Post: # 122507Unread post Frosti
Thu May 02, 2024 5:15 am

Tim DH wrote: Wed May 01, 2024 1:10 pm Hi Frosti,

Green Giant looks a good potential mother plant to me, being potato leaved, that’s an advantage, when crossing with regular leaved fathers, because hybrid seedlings show up very clearly in the F1.

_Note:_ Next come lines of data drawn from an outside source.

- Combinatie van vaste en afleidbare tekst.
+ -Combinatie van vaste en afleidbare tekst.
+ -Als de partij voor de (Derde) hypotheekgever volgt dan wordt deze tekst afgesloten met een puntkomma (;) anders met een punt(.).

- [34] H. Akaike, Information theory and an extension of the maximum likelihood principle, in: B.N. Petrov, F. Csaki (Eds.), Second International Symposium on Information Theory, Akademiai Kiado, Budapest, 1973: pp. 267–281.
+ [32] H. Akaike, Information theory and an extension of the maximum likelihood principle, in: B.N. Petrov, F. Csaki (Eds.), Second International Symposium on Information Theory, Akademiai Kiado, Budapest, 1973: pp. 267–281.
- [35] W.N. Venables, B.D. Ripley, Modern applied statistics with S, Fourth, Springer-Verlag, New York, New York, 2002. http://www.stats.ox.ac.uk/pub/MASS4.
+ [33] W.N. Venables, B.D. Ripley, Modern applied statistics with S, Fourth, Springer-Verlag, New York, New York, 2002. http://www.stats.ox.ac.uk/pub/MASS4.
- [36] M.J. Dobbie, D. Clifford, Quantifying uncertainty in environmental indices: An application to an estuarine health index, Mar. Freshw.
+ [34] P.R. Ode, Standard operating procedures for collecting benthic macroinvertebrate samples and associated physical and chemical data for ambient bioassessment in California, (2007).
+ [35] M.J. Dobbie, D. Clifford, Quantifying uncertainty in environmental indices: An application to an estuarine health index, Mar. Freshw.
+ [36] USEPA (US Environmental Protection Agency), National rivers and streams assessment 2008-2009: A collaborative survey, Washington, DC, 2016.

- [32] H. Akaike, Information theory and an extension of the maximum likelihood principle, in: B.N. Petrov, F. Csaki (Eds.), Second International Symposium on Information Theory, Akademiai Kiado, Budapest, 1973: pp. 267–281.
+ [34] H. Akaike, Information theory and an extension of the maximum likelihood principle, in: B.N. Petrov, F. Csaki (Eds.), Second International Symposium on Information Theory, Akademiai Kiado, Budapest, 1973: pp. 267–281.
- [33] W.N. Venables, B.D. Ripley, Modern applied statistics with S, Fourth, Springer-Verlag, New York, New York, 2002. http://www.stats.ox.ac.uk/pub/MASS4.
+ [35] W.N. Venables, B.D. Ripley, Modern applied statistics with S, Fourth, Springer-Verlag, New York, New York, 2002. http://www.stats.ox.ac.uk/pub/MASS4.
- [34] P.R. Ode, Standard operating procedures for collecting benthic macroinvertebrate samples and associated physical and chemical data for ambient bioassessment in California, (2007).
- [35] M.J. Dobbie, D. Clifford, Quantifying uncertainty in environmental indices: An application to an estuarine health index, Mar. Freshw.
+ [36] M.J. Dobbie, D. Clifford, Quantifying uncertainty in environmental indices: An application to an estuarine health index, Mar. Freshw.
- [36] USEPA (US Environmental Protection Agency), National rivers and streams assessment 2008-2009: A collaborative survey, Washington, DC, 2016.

I’m not so sure about Pink Brandywine as the other parent. Firstly its also potato leaved, so you’d loose that advantage. Secondly it seems to have been through the same hands as Green Giant (Craig LeHoullier and Reinhard Kraft) so it may not be as genetically distinct from Green Giant as you imagine. You are more likely to get hybrid vigour in the F1 with genetically distinct parents.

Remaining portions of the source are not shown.